“Into this house we’re born,
Into this world we’re thrown.”
The Doors – “Riders on the Storm” (1971)
The Lion was going to kill Talia, of that much she was pretty sure.
The storm reached out in all of its manifest and terrifying fury and clutched at the darting shuttlecraft, tearing it this way and that like some monstrous mastiff whose powerful jaws had execrably latched to the neck of a terrified rabbit, intent on shaking its prize to death.
Crewman Talia Harris reached for another vomit – bag and managed to spurt out a queasy “Are you sure that this much turbulence is normal sir?” before she spurted the contents of her last meal aboard the USS Astute noisily into the bag.
For his part, Lieutenant Aslaine seemed to be having the time of his life as his tan – furred hands and clawed fingers tapped as confidently across the controls of the shuttlecraft “Azimuth”, if the big Caitian was taking his favorite ride out for an afternoon drive in the countryside.
“Turbulence?” Aslaine wrinkled his snout in quiet amusement and the did something finicky to the controls and the floor of the shuttle seemed to drop hundreds of feet suddenly, taking Talia’s stomach (and whatever contents she had yet to evict) with it.
“This isn’t ‘turbulence’, crewman!” Aslaine chuckled at the thought and suddenly the shuttle yawed awfully to port and Alia was secretly glad she was strapped firmly to her seat and dearly wished she could keep the contents of the vomit – bag similarly secured.
“It’s not?” Talia croaked pitifully, her face already taking on an unhealthy greenish tinge, already threatening to make the young Field – medical Specialist to bear more than a passing resemblance to the Echelon – class cruiser’s own Chief Operations Officer, the Orion – Lieutenant Zhelu, whose own fate had seemed to have chosen the far more sensible path of remaining back on the ship in orbit.
“By the maker, no!” Aslaine rumbled good – naturally, “This is me avoiding turbulence!” The former starfighter pilot turned to regard the rating with his glowering gold – predators eyes.
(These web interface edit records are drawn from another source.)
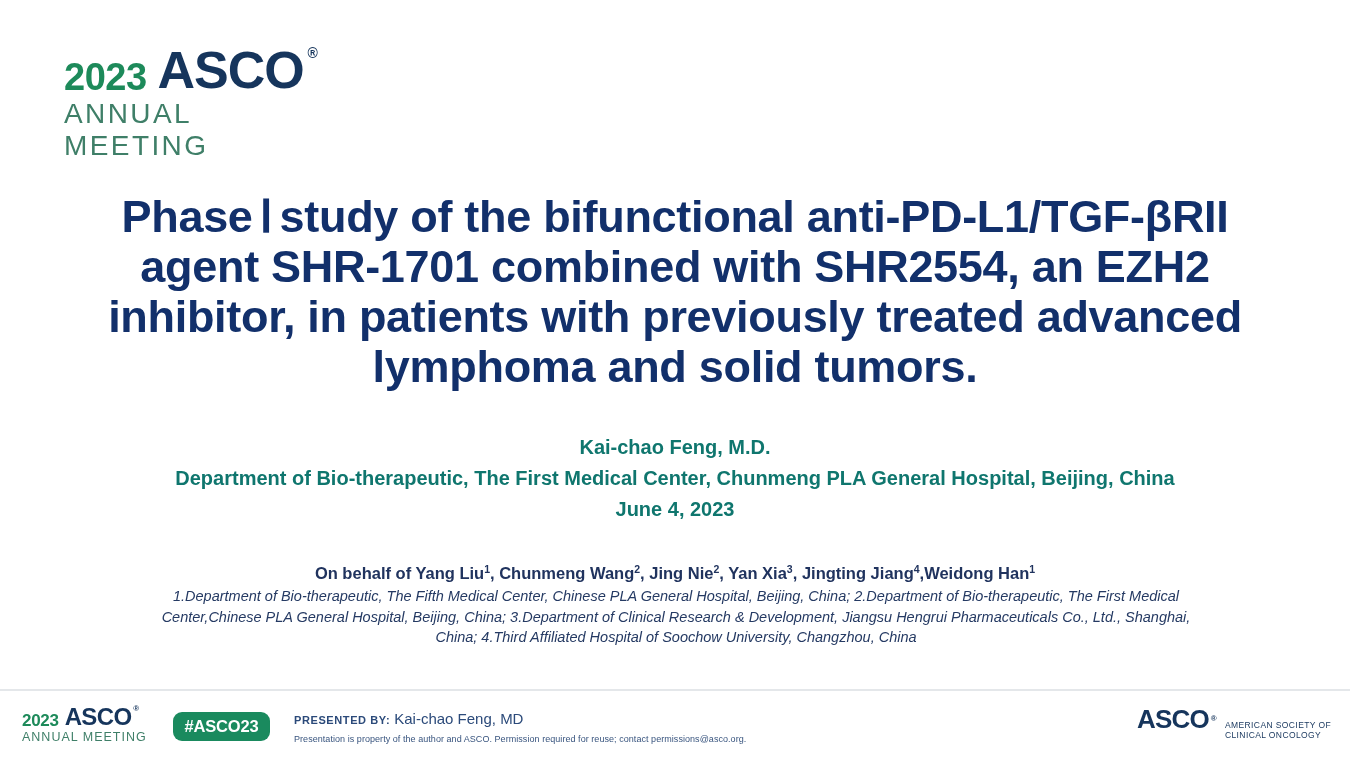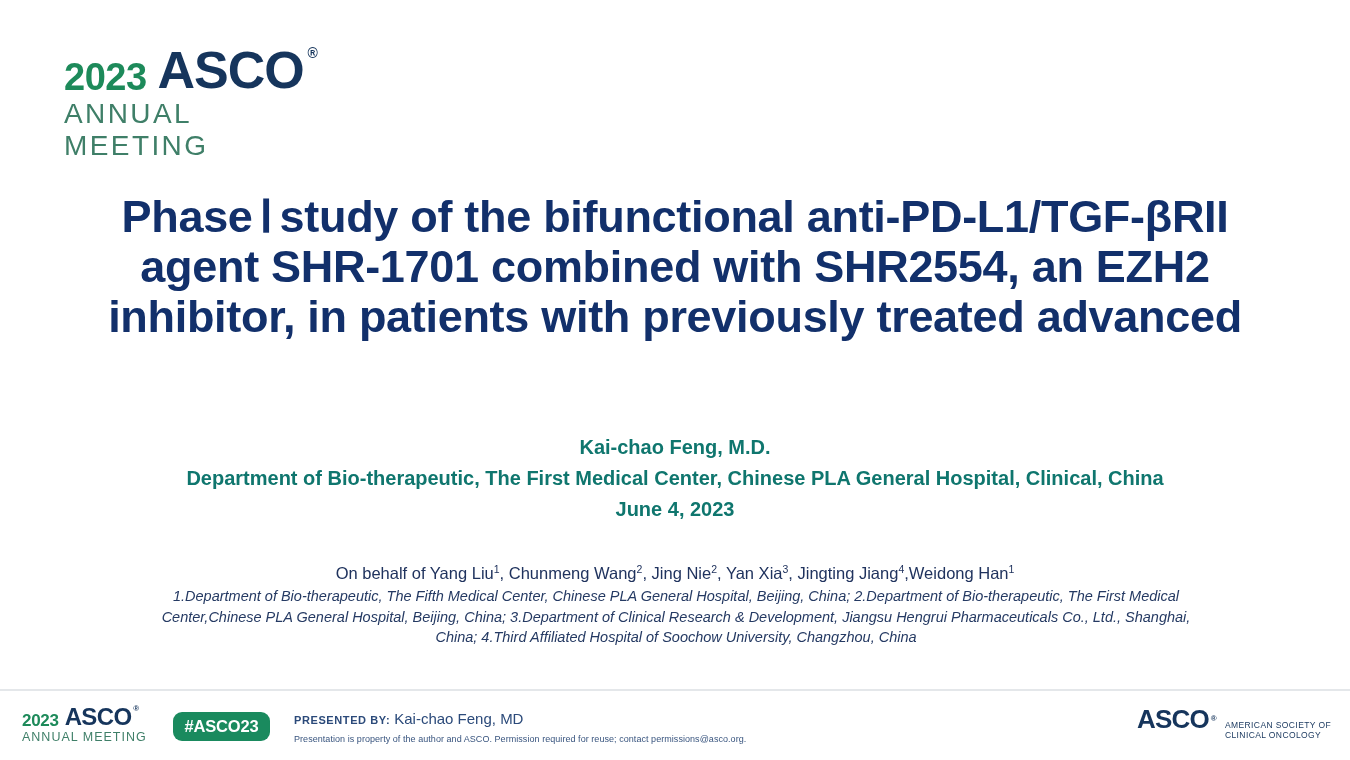--- a/index.html
+++ b/index.html
@@ -97,20 +97,21 @@
   
   #authors-line {
     position: absolute;
     left: 75px;
     top: 563px;
     width: 1200px;
     text-align: center;
     font-size: 16.5px;
     color: #20335e;
     line-height: 20px;
+    font-weight: bold;
   }
   #authors-line sup {
     font-size: 10.5px;
     vertical-align: super;
     line-height: 0;
   }
 
   
   #affiliations {
     position: absolute;
@@ -276,25 +277,26 @@
       <span class="logo-reg">®</span>
     </span>
   </div>
   <div class="logo-sub">ANNUAL MEETING</div>
 </div>
 
 <div id="main-title">
   <span>Phase</span><span class="roman-one">Ⅰ</span><span>study of the bifunctional anti-PD-L1/TGF-βRII</span>
   <div>agent SHR-1701 combined with SHR2554, an EZH2</div>
   <div>inhibitor, in patients with previously treated advanced</div>
+  <div>lymphoma and solid tumors.</div>
 </div>
 
 <div id="presenter-block">
   <div>Kai-chao Feng, M.D.</div>
-  <div>Department of Bio-therapeutic, The First Medical Center, Chinese PLA General Hospital, Clinical, China</div>
+  <div>Department of Bio-therapeutic, The First Medical Center, Chunmeng PLA General Hospital, Beijing, China</div>
   <div>June 4, 2023</div>
 </div>
 
 <div id="authors-line"><span>On behalf of </span><span><span>Yang Liu</span><sup>1</sup><span>, </span></span><span><span>Chunmeng Wang</span><sup>2</sup><span>, </span></span><span><span>Jing Nie</span><sup>2</sup><span>, </span></span><span><span>Yan Xia</span><sup>3</sup><span>,  </span></span><span><span>Jingting Jiang</span><sup>4</sup><span>,</span></span><span><span>Weidong Han</span><sup>1</sup></span></div>
 
 <div id="affiliations">
   <div>1.Department of Bio-therapeutic, The Fifth Medical Center, Chinese PLA General Hospital, Beijing, China; 2.Department of Bio-therapeutic, The First Medical</div>
   <div>Center,Chinese PLA General Hospital, Beijing, China; 3.Department of Clinical Research &amp; Development, Jiangsu Hengrui Pharmaceuticals Co., Ltd., Shanghai,</div>
   <div>China; 4.Third Affiliated Hospital of Soochow University, Changzhou, China</div>
 </div>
To prove the point, he raised both of his hands from the pilots controls and the Type-14 vessel promptly went into a flat spin!
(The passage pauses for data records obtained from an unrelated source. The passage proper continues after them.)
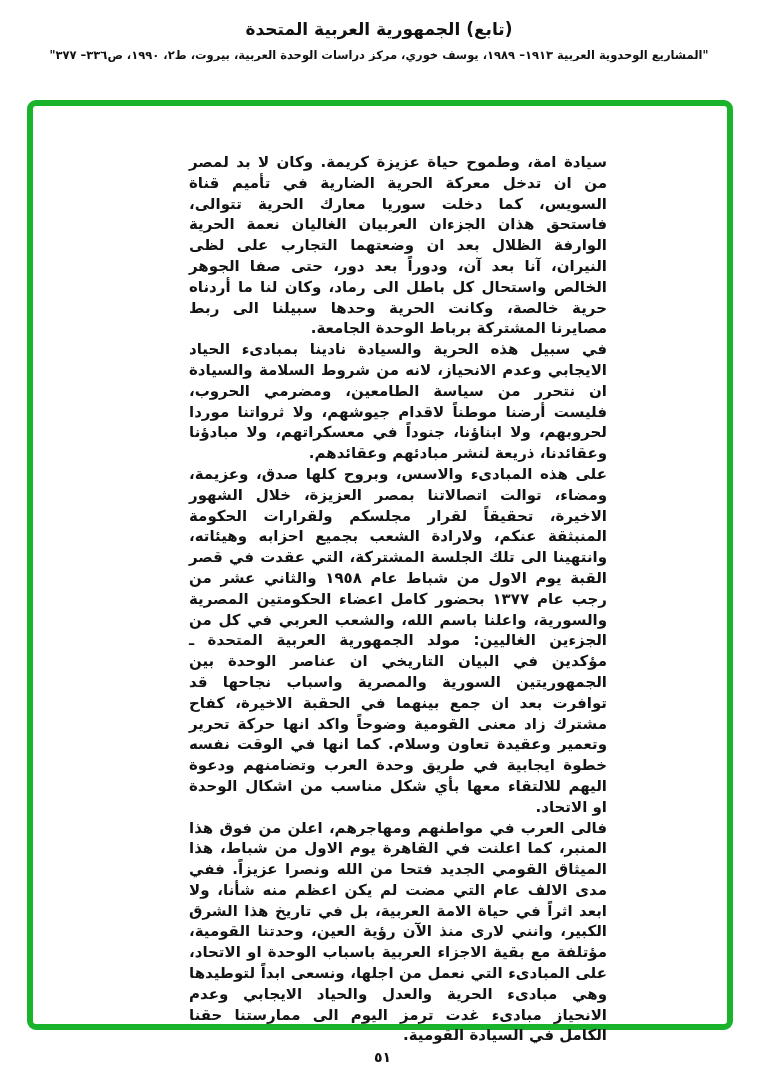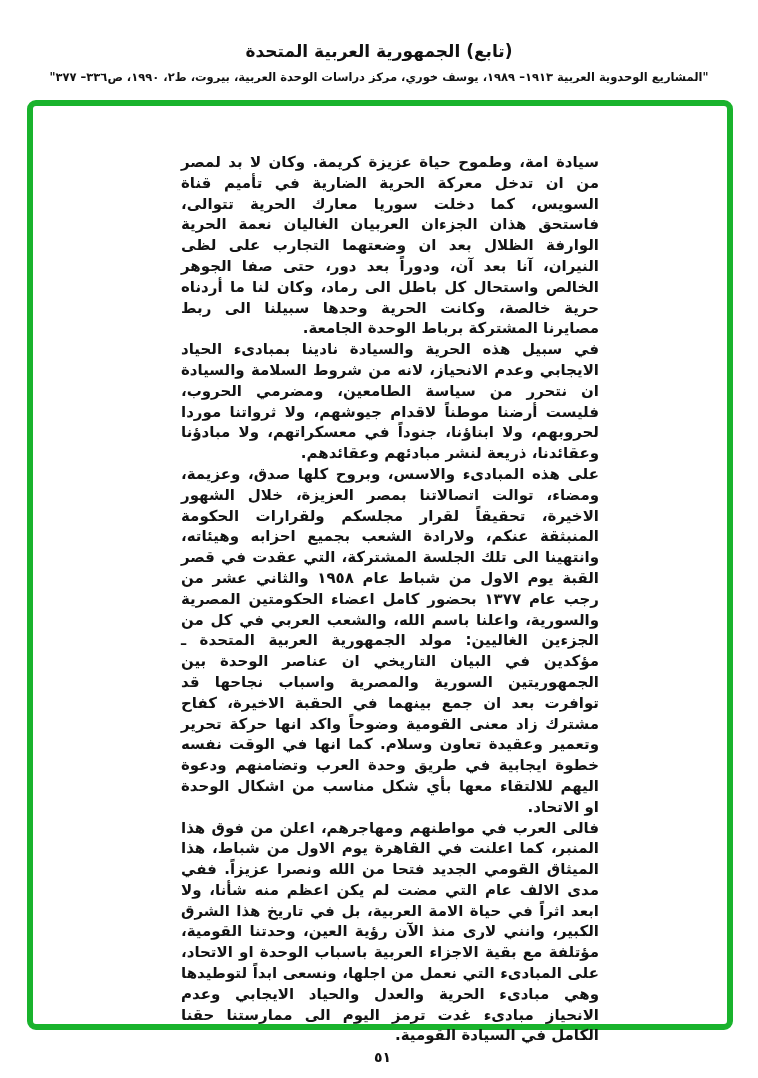--- a/index.html
+++ b/index.html
@@ -8,21 +8,21 @@
     position: relative;
     width: 758px;
     height: 1078px;
     background: #ffffff;
     font-family: "DejaVu Sans", sans-serif;
     color: #151515;
     overflow: hidden;
   }
   .page-header {
     position: absolute;
-    top: 41px;
+    top: 19px;
     left: 0;
     width: 100%;
     text-align: center;
     direction: rtl;
   }
   .doc-title {
     font-size: 17px;
     font-weight: bold;
     color: #111111;
   }
@@ -39,21 +39,21 @@
     top: 100px;
     width: 706px;
     height: 930px;
     border: 6px solid #19b32c;
     border-radius: 9px;
     background: #ffffff;
   }
   .text-column {
     position: absolute;
     top: 46px;
-    right: 128px;
+    right: 120px;
     width: 418px;
     direction: rtl;
     text-align: justify;
     font-size: 15px;
     font-weight: bold;
     line-height: 20.8px;
     color: #141414;
     letter-spacing: 0;
   }
   .text-column p {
Talia screwed her eyes tightly shut and steeled herself to meet her own maker, but the net effect was disorientating and her stomach already so traumatized that she elected to meet her death with her eyes open – not that the concept held much more comfort.
Lieutenant Aslaine replaced his paws and the tumbling craft returned to some semblance of control and the leonine – officer purred unconcerned.
“You see crewman, the mistake most pilots make is trying to control the storm, to bend it to their will, which as you would agree is plaintively ridiculous and smacks largely of hubris.”
“Obviously.” Talia whimpered, as she wasn’t entirely sure if being dead would actually be any worse than what she was currently experiencing, trapped in this tiny cabin with a creature who was, quite obviously, a madman.
“The translational vectors alone are of a scale quite unimaginable to factor and that’s before you really dial down into the finer points of attendant aerodynamic theory.” The big – cat smiled his long, predator’s smile, showing lots of fang. “You’d have an easier time trying to stop a boulder with a fly!”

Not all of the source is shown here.